Veja também:EUA ultrapassam a Espanha como segundo maior consumidor de azeite

Embora parte do azeite tenha sido descarregado em uma seção do porto que não foi afetada pelo colapso da ponte, o restante teve que ser redirecionado para o porto de Nova York e levado para as instalações de Baltimore em caminhões, uma viagem de 310 quilômetros. isso leva mais de três horas e acrescenta despesas consideráveis.

"Estamos falando de milhões de dólares; não estamos falando de centenas de milhares em termos de impactos financeiros”, disse Benjelloun.

Pompeian, com sede em Baltimore há mais de 100 anos, é a maior engarrafadora de azeite dos Estados Unidos. A empresa importa azeite de nove países e produz azeite em 425 hectares de pomares na Califórnia. No entanto, a maior parte vem do Mediterrâneo.

"Somos a marca número um de azeite com mais de 21 por cento de participação de mercado nos Estados Unidos”, disse Mouna Aissaoui, vice-presidente executivo e diretor de operações da Pompeian, à WYPR.

"Sempre consideramos o porto de Baltimore uma extensão das nossas operações e um forte trunfo para nós”, acrescentou. "Trazemos azeite de todo o mundo através do porto de Baltimore em contêineres… Depois levamos o azeite para nossa fábrica, onde é filtrado, blenddo e engarrafado para ser distribuído pelos Estados Unidos.

Antes do colapso, causado pela colisão de um navio de carga com a ponte, o porto de Baltimore era um dos 20 principais portos dos EUA. Em 2023, cerca de 73 milhões de dólares em sementes oleaginosas, incluindo azeite, passaram pelo porto.

Segundo dados do Departamento de Agricultura dos EUA, o país importou 360,700 toneladas de azeite no valor de 2.2 mil milhões de dólares em 2023.

Algumas partes do porto principal foram reabertas para navios maiores e Pompeian importou com sucesso um carregamento da colheita mais recente da Europa. O porto não retornará à capacidade total até meados de junho.
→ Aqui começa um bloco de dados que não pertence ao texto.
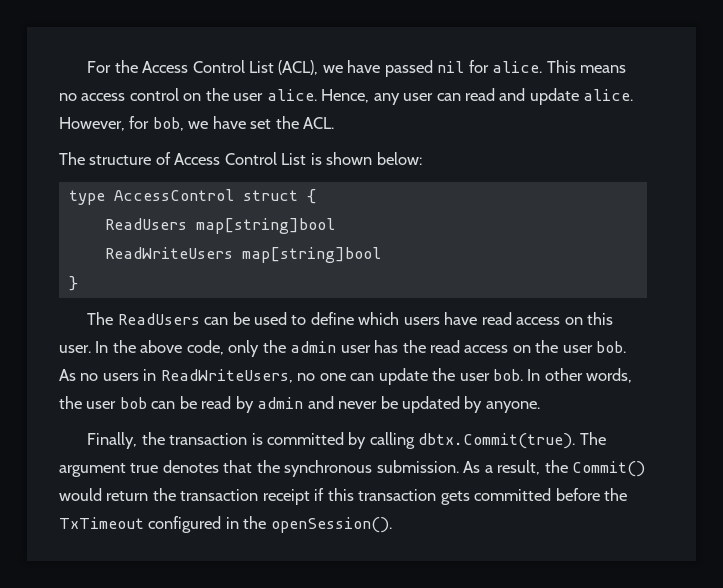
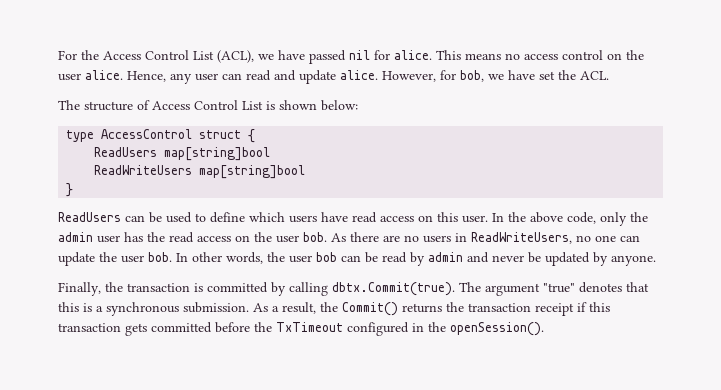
- The ReadUsers can be used to define which users have read access on this user.
+ ReadUsers can be used to define which users have read access on this user.
- As no users in ReadWriteUsers, no one can update the user bob.
+ As there are no users in ReadWriteUsers, no one can update the user bob.
- Finally, the transaction is committed by calling dbtx.Commit(true). The argument true denotes that the synchronous submission.
+ Finally, the transaction is committed by calling dbtx.Commit(true). The argument "true" denotes that this is a synchronous submission.
- As a result, the Commit() would return the transaction receipt if this transaction gets committed before the TxTimeout configured in the openSession().
+ As a result, the Commit() returns the transaction receipt if this transaction gets committed before the TxTimeout configured in the openSession().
"Dependemos total e fortemente do porto de Baltimore. Estamos em Baltimore por causa do porto”, disse Benjelloun. "Com tudo o que aconteceu no porto de Baltimore, não vamos recuar. Na verdade, vimos que, na pior das hipóteses, ainda seríamos capazes de administrar.”

No entanto, Aissaoui confirmou que a estratégia da empresa, embora eficaz, era financeiramente insustentável a longo prazo.

"A quantidade de dinheiro que estávamos investindo [nas soluções que implementamos] não era algo que pudéssemos fazer por um período contínuo de tempo”, disse ela.